A Chinese naval base at Gwadar will increase India’s operational dilemma.

China will have a readily available naval force in the Indian Ocean, albeit small-sized. The presence of Chinese assets at Pakistani ports could inhibit Indian plans, just as US military presence at Pakistani bases post-9/11 had complicated its plans after the 13 December 2001 attack on our Parliament.

Gwadar Port: A ‘Commercial’ Venture or a ‘Colonising’ One?

A Chinese naval presence at Gwadar, which is located at the mouth of the Gulf of Oman, will also allow it :

  • to monitor ship traffic from/to the Persian Gulf as well as the movement of the US Navy’s Fifth Fleet (part of the US’ Central Command; headquartered at Bahrain)
  • protect its own maritime traffic while being in a position to interdict similar vessels of adversaries.

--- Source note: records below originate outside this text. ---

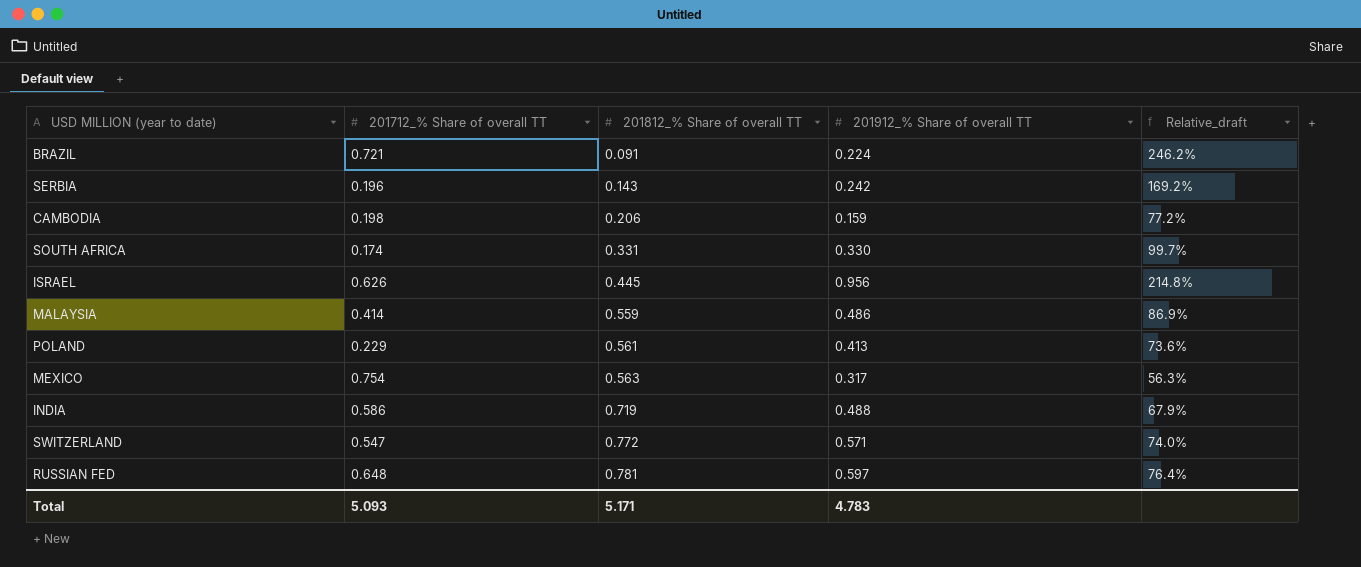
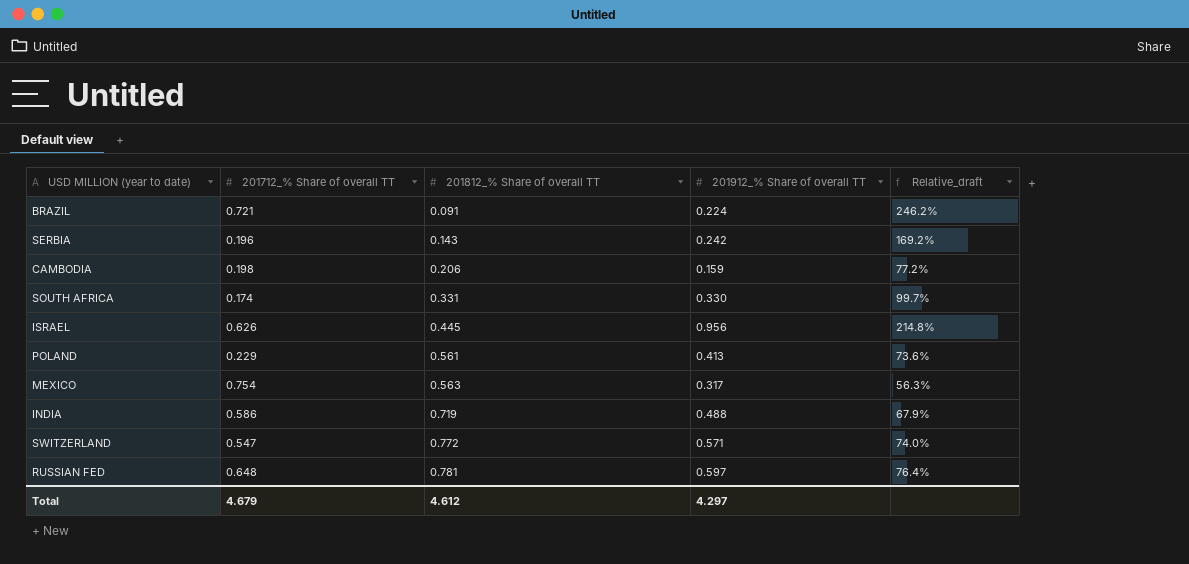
row MALAYSIA: 0.414 | 0.559 | 0.486 | 86.9% -> none
Total | 201712_% Share of overall TT: 5.093 -> 4.679
Total | 201812_% Share of overall TT: 5.171 -> 4.612
Total | 201912_% Share of overall TT: 4.783 -> 4.297

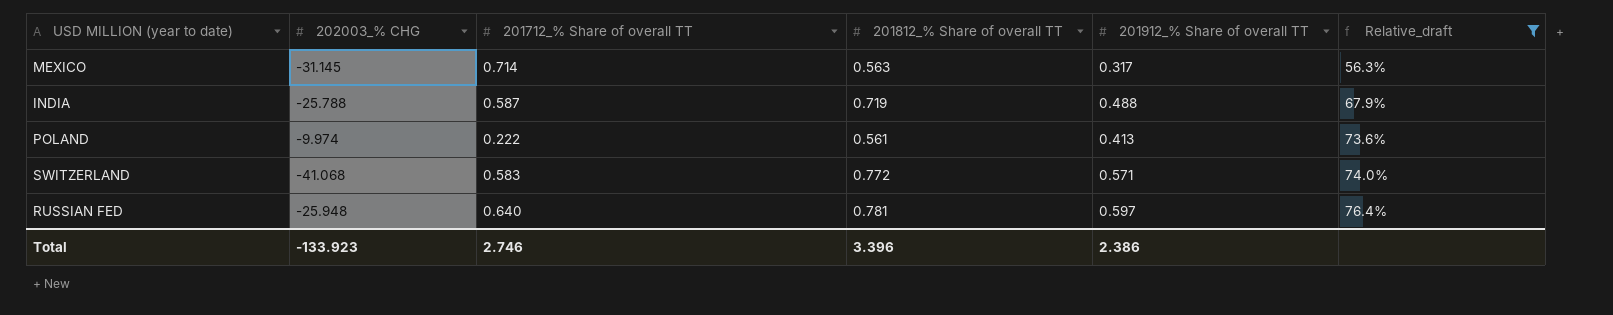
filter: none -> Relative_draft <= 76.4%
row order: 201812_% Share of overall TT ascending -> Relative_draft ascending
column 202003_% CHG | position: none -> 2
MEXICO | 201712_% Share of overall TT: 0.754 -> 0.714
INDIA | 201712_% Share of overall TT: 0.586 -> 0.587
POLAND | 201712_% Share of overall TT: 0.229 -> 0.222
SWITZERLAND | 201712_% Share of overall TT: 0.547 -> 0.583
RUSSIAN FED | 201712_% Share of overall TT: 0.648 -> 0.640
Total | 201712_% Share of overall TT: 4.679 -> 2.746
Total | 201812_% Share of overall TT: 4.612 -> 3.396
Total | 201912_% Share of overall TT: 4.297 -> 2.386

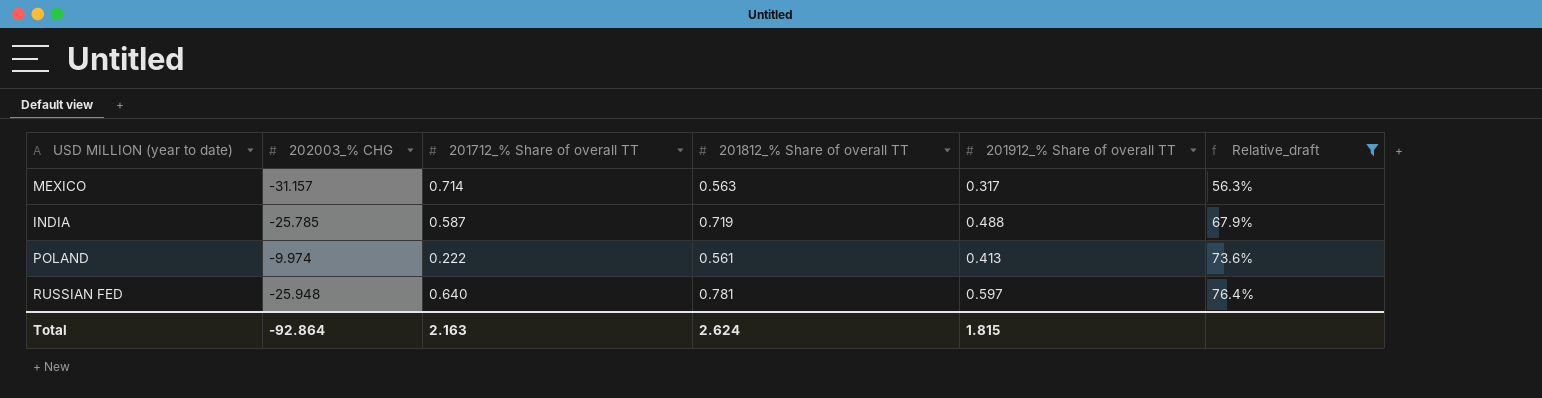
row SWITZERLAND: -41.068 | 0.583 | 0.772 | 0.571 | 74.0% -> none
MEXICO | 202003_% CHG: -31.145 -> -31.157
INDIA | 202003_% CHG: -25.788 -> -25.785
Total | 202003_% CHG: -133.923 -> -92.864
Total | 201712_% Share of overall TT: 2.746 -> 2.163
Total | 201812_% Share of overall TT: 3.396 -> 2.624
Total | 201912_% Share of overall TT: 2.386 -> 1.815

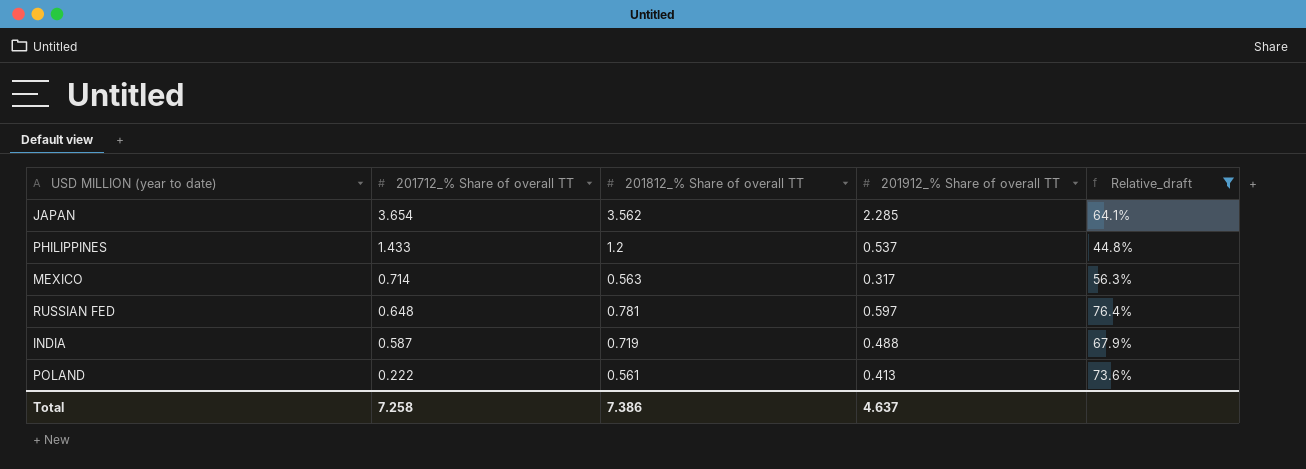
row order: Relative_draft ascending -> 201712_% Share of overall TT descending
column 202003_% CHG | position: 2 -> none
row JAPAN: none -> 3.654 | 3.562 | 2.285 | 64.1%
row PHILIPPINES: none -> 1.433 | 1.2 | 0.537 | 44.8%
RUSSIAN FED | 201712_% Share of overall TT: 0.640 -> 0.648
Total | 201712_% Share of overall TT: 2.163 -> 7.258
Total | 201812_% Share of overall TT: 2.624 -> 7.386
Total | 201912_% Share of overall TT: 1.815 -> 4.637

Gwadar Port has witnessed sparse maritime traffic since opening in 2007. While China continues to plug Gwadar as a commercial venture, it is increasingly looking like a coaling station the British built in their colonisation ventures. With China already maintaining an average of six-to-seven naval ships in the Indian Ocean, and its media hinting at the deployment of an aircraft carrier in near future, it does seem that China is gearing up to use Gwadar also as a military base in the times to come.

(Kuldip Singh is a retired Brigadier of the Indian Army. This is an opinion piece and the views expressed above are the author’s own. The Quint neither endorses nor is responsible for the same.)